Po pierwsze, winni są nieudolni politycy i finansiści całego świata zachodniego, którzy najpierw dopuścili do wybuchu, a potem w ciągu ośmiu lat nie potrafili zakończyć globalnego kryzysu finansowego, dającego pożywkę dla rosnącej frustracji i poczucia zagrożenia ogromnej części społeczeństw.
Po drugie, winni są populistyczni politycy brytyjscy oraz ich sprzymierzeńcy z innych krajów, cynicznie wykorzystujący tę frustrację i przestrach, dążący po trupach do władzy, gotowi jeszcze bardziej przerazić biednych ludzi wszystkimi prawdziwymi i urojonymi niebezpieczeństwami po to, by zyskać przewagę polityczną.

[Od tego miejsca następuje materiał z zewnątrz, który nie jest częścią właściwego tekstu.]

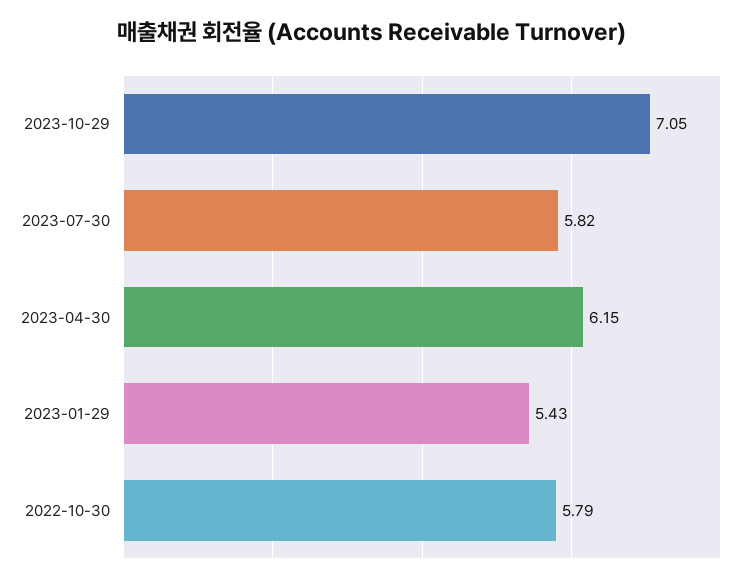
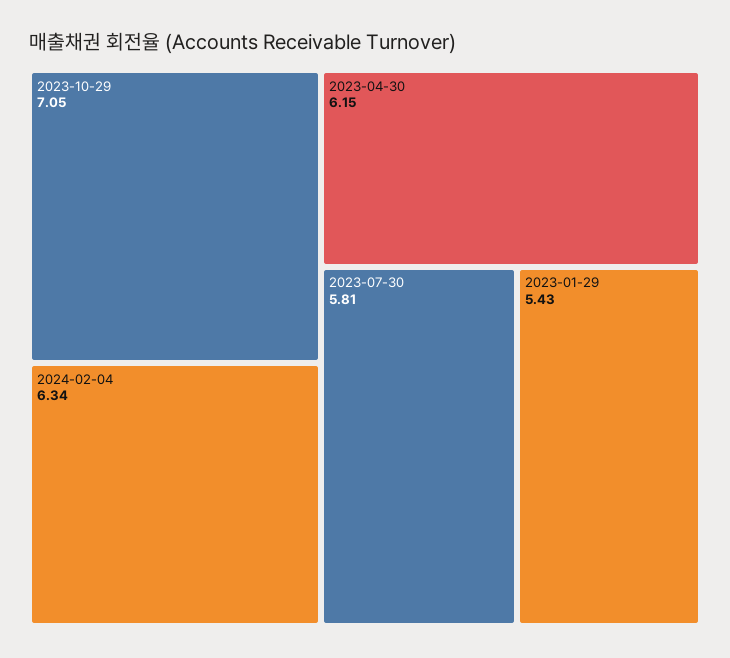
2023-07-30: 5.82 -> 5.81
2022-10-30: 5.79 -> none
2024-02-04: none -> 6.34

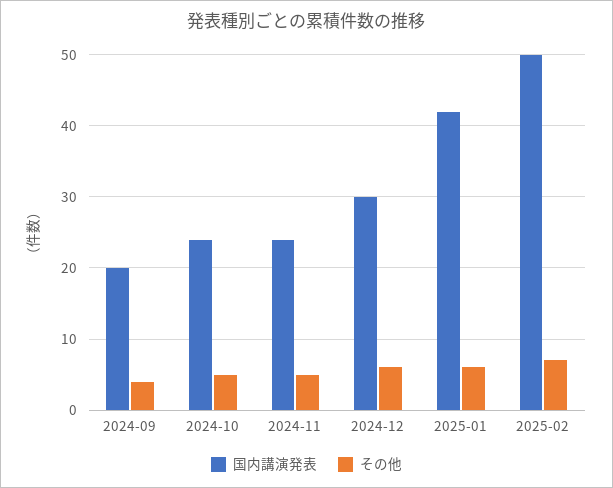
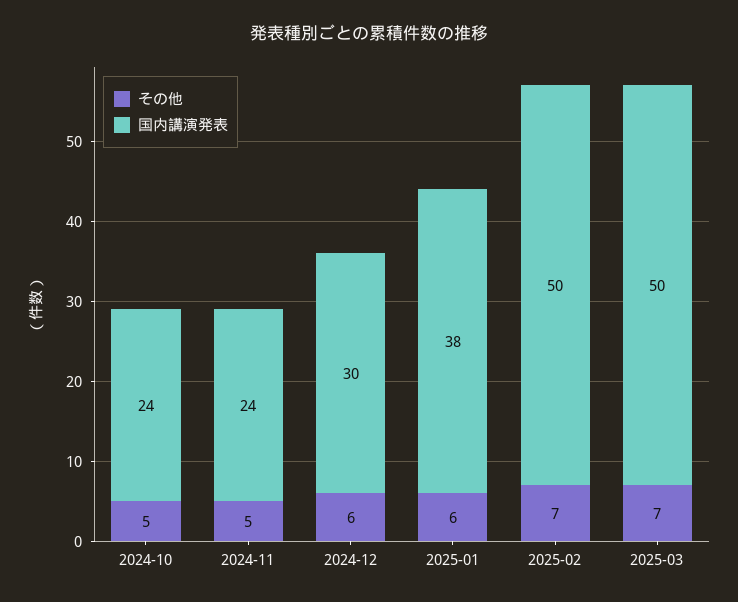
国内講演発表, 2024-09: 20 -> none
その他, 2024-09: 4 -> none
国内講演発表, 2025-01: 42 -> 38
その他, 2025-03: none -> 7
国内講演発表, 2025-03: none -> 50

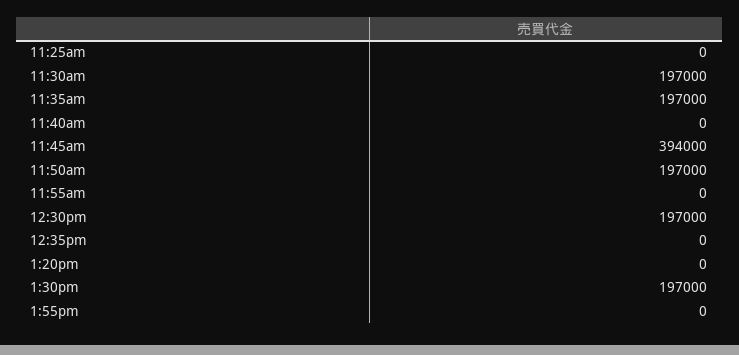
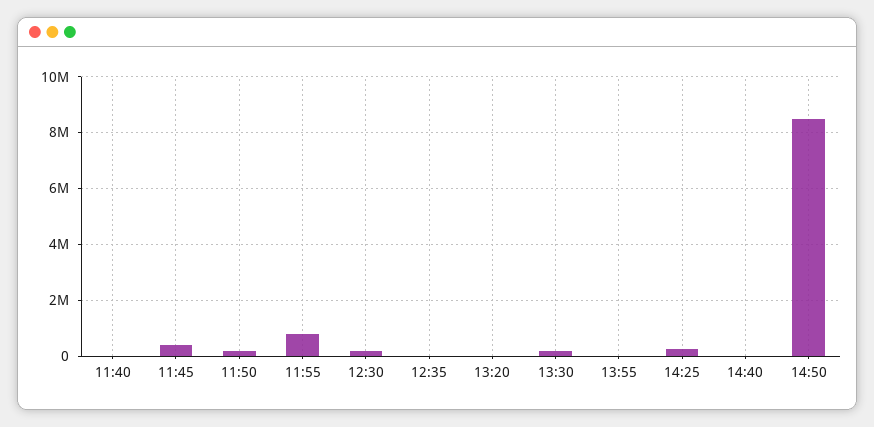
11:25am: 0 -> none
11:30am: 197000 -> none
11:35am: 197000 -> none
11:55am: 0 -> 750000
14:25: none -> 250000
14:40: none -> 0
14:50: none -> 8500000

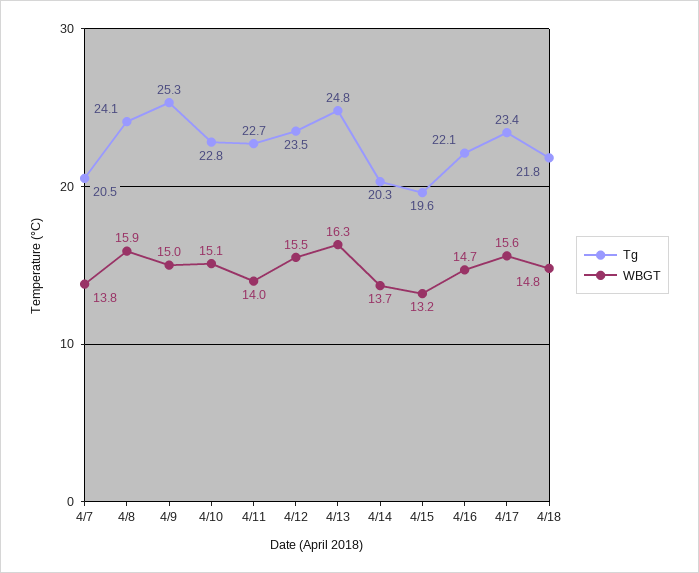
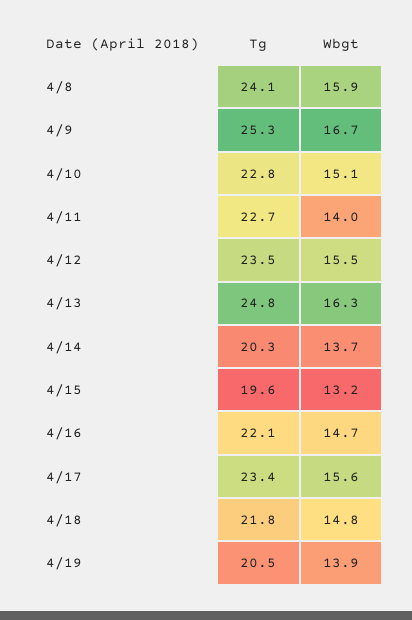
Tg, 4/7: 20.5 -> none
WBGT, 4/7: 13.8 -> none
WBGT, 4/9: 15 -> 16.7
Tg, 4/19: none -> 20.5
WBGT, 4/19: none -> 13.9

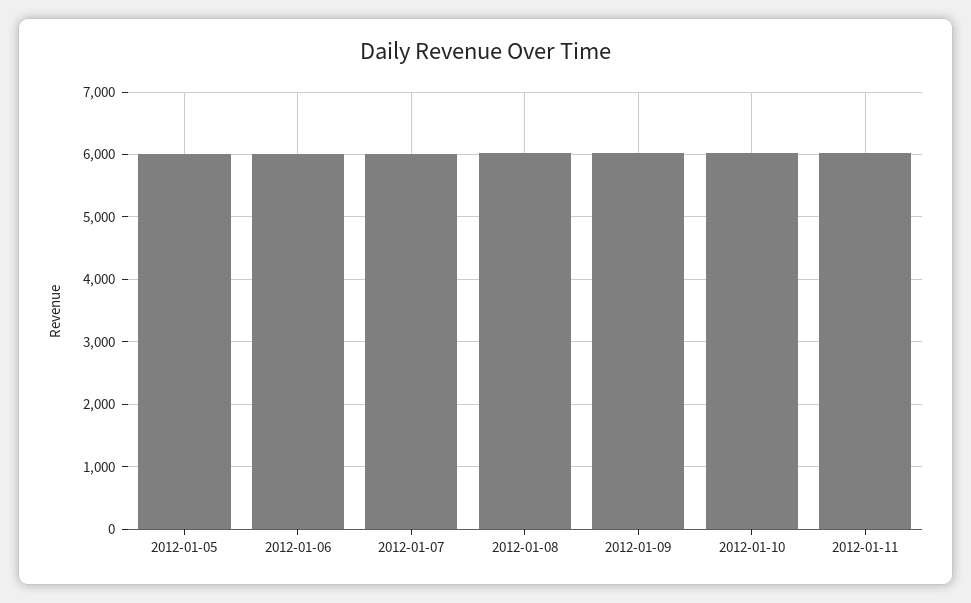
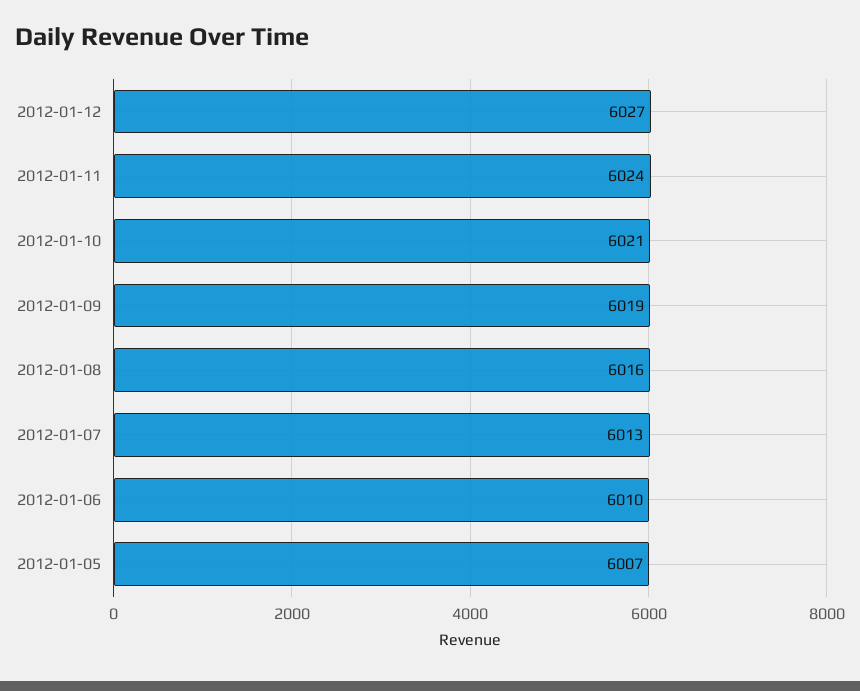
2012-01-12: none -> 6027

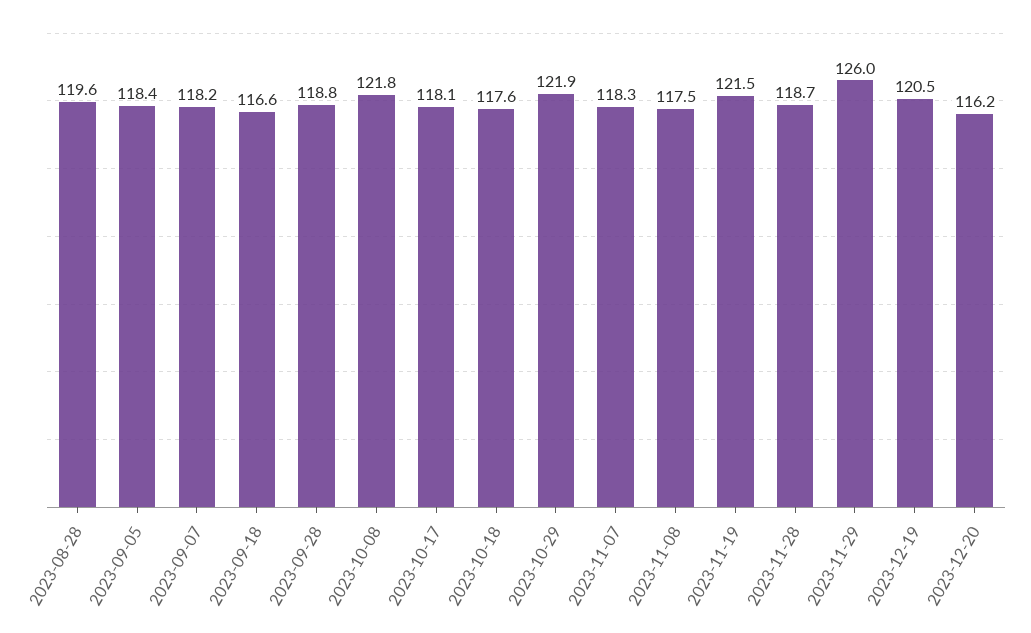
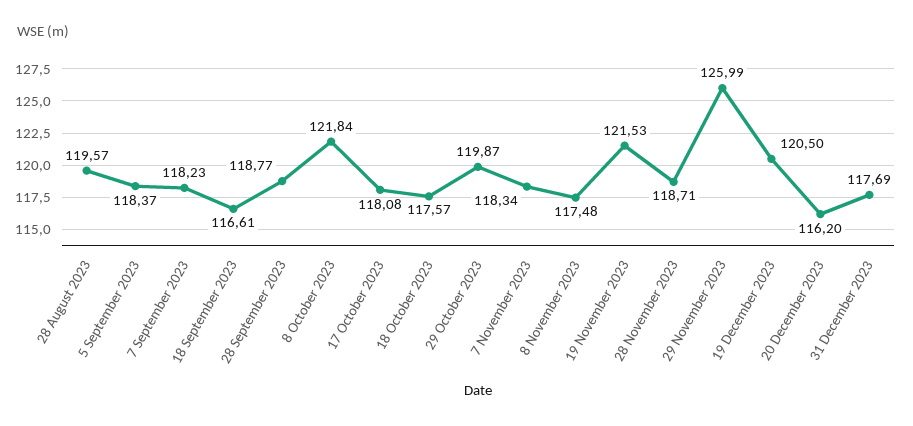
2023-10-29: 121.9 -> 119.87
31 December 2023: none -> 117.69

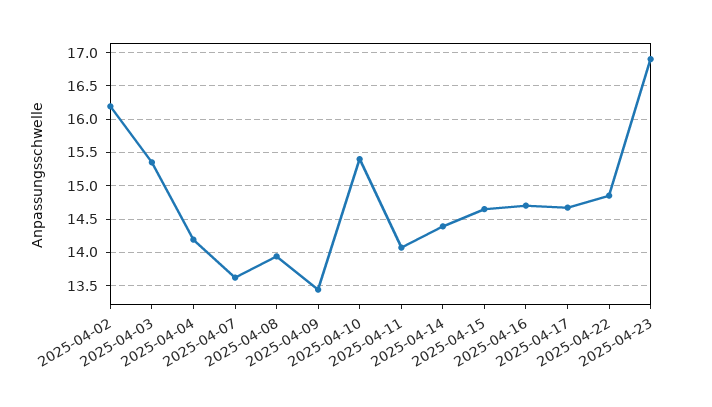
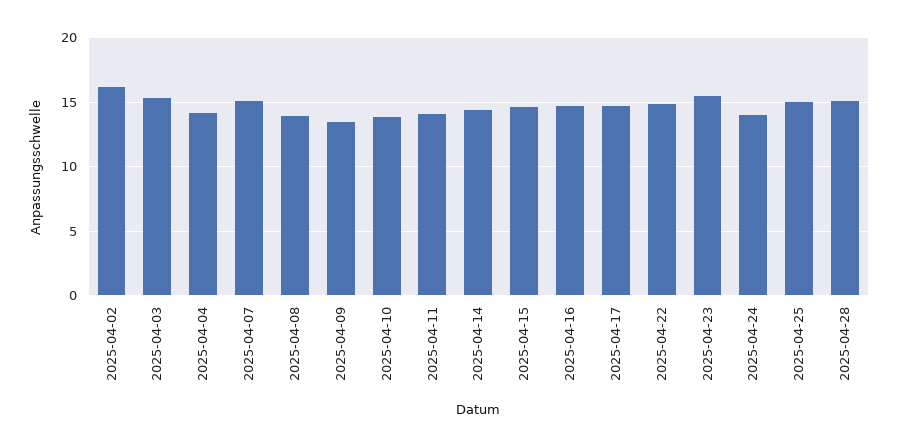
2025-04-07: 13.6 -> 15
2025-04-10: 15.4 -> 14
2025-04-23: 16.9 -> 15.5
2025-04-24: none -> 14
2025-04-25: none -> 15
2025-04-28: none -> 15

Po trzecie, winne są tabloidalne brytyjskie media, żerujące na tej frustracji i tym strachu w celu zwiększenia sprzedaży i zysków, nieliczące się z konsekwencjami swych działań i ze szkodami, jakie mogą wyrządzić w głowach biednych ludzi.
Po czwarte, winny jest też oczywiście nieszczęsny pan David Cameron, premier Zjednoczonego (zobaczymy, jak długo) Królestwa, który ubzdurał sobie, że nad wszystkimi tymi potworami jest w stanie zapanować i wykorzystać je dla wzmocnienia osobistej pozycji w Partii Konserwatywnej.